Mehta Urvakhsh Meherwan, Thirthalli Jagadisha, Aneelraj Dhandapani, Jadhav Prabhu, Gangadhar Bangalore N, Keshavan Matcheri S
Department of Psychiatry, National Institute of Mental Health & Neurosciences (NIMHANS), Bangalore 560029, India; Department of Psychiatry, Beth Israel Deaconess Medical Center and Massachusetts Mental Health Center, Harvard Medical School, Boston MA 02115, USA.
Department of Psychiatry, National Institute of Mental Health & Neurosciences (NIMHANS), Bangalore 560029, India.
Schizophr Res. 2014 Dec;160(1-3):9-19. doi: 10.1016/j.schres.2014.10.040. Epub 2014 Nov 13.
Dysfunctional mirror neuron activity (MNA) has been posited to underlie diverse symptoms of schizophrenia (e.g., ego-boundary disturbances, negative symptoms, social cognition impairments and catatonic symptoms).
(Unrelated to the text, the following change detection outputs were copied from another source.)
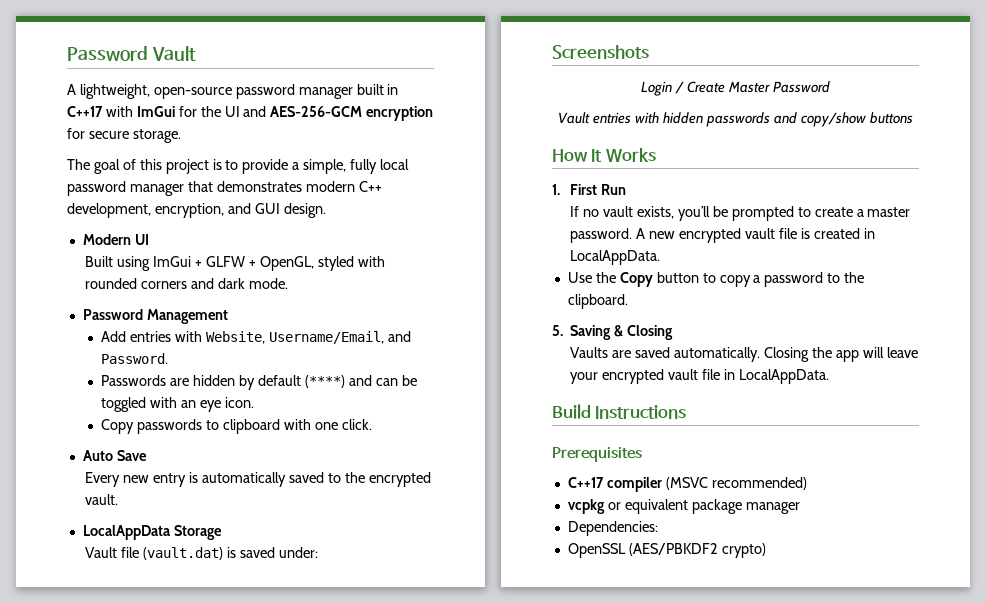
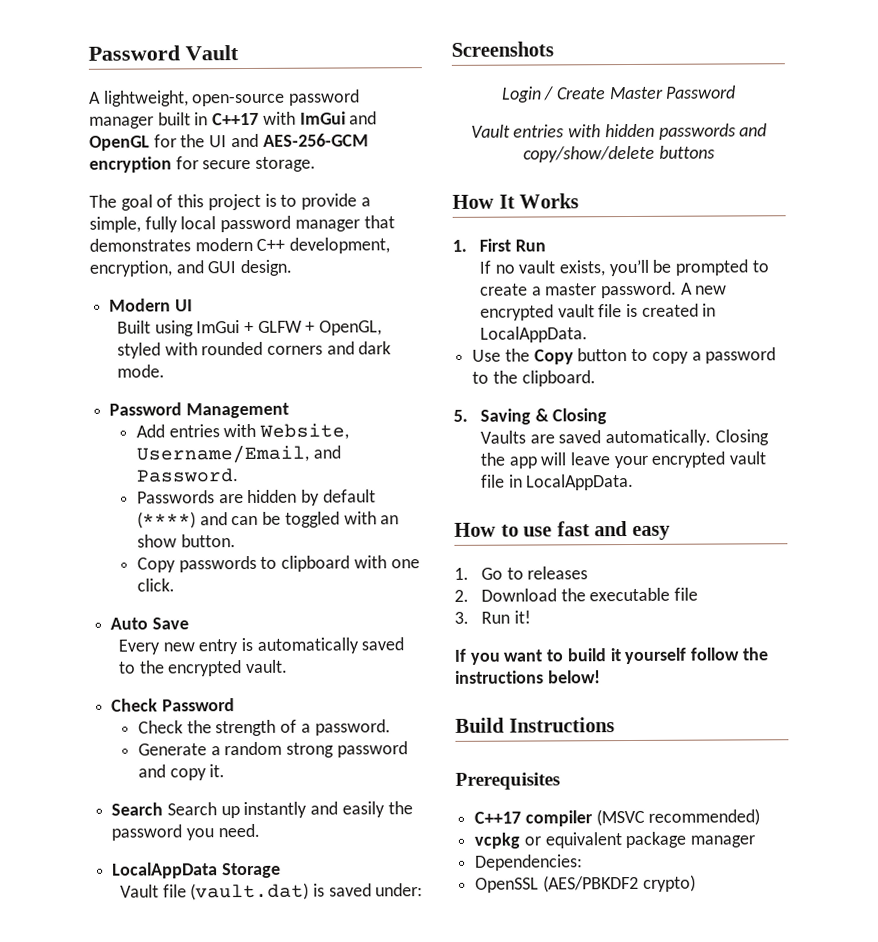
- A lightweight, open-source password manager built in C++17 with ImGui for the UI and AES-256-GCM encryption for secure storage.
+ A lightweight, open-source password manager built in C++17 with ImGui and OpenGL for the UI and AES-256-GCM encryption for secure storage.
- Passwords are hidden by default (****) and can be toggled with an eye icon.
+ Passwords are hidden by default (****) and can be toggled with an show button.
+ Check Password
+ Check the strength of a password.
+ Generate a random strong password and copy it.
+ Search Search up instantly and easily the password you need.
- Vault entries with hidden passwords and copy/show buttons
+ Vault entries with hidden passwords and copy/show/delete buttons
+ How to use fast and easy
+ 1. Go to releases
+ 2. Download the executable file
+ 3. Run it!
+ If you want to build it yourself follow the instructions below!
In this paper, we systematically review studies that have empirically compared putative MNA in schizophrenia patients and healthy subjects using different neurophysiological probes. Majority of the studies (n=9) reported reduced MNA in patients. Two each reported either increased MNA or mixed (both increased and decreased) results, while only one study reported normal findings. Reduced MNA was associated with greater negative symptoms and theory of mind deficits. The neurophysiological technique, task paradigms used, specific brain regions studied and laterality did not influence these findings. Further, we propose an overarching model to understand the heterogeneous symptom dimensions of schizophrenia, in which an inherent mirror system deficit underlying persistent negative symptoms, social cognition impairments and self-monitoring deficits triggers a pathological metaplastic reorganization of this system resulting in aberrant excessive MNA and the phasic catatonic symptoms, affective instability and hallucinations. Despite being preliminary in nature, evidence of abnormal MNA in schizophrenia reported necessitates more detailed investigation. Future research directions of using this model within the Research Domain Criteria framework of the National Institute of Mental Health are discussed.
功能失调的镜像神经元活动(MNA)被认为是精神分裂症多种症状的基础(例如自我边界障碍、阴性症状、社会认知损害和紧张症症状)。在本文中,我们系统地回顾了一些研究,这些研究使用不同的神经生理学探针,对精神分裂症患者和健康受试者的假定MNA进行了实证比较。大多数研究(n = 9)报告患者的MNA降低。各有两项研究报告MNA增加或结果混合(既有增加又有降低),而只有一项研究报告结果正常。MNA降低与更严重的阴性症状和心理理论缺陷相关。神经生理学技术、使用的任务范式、研究的特定脑区和脑区偏侧性并未影响这些结果。此外,我们提出了一个总体模型来理解精神分裂症的异质性症状维度,其中,持续阴性症状、社会认知损害和自我监测缺陷背后的固有镜像系统缺陷会引发该系统的病理性元塑性重组,导致异常的过度MNA以及间歇性紧张症症状、情感不稳定和幻觉。尽管本质上是初步的,但所报告的精神分裂症中MNA异常的证据需要更详细的研究。本文还讨论了在国立精神卫生研究所的研究领域标准框架内使用该模型的未来研究方向。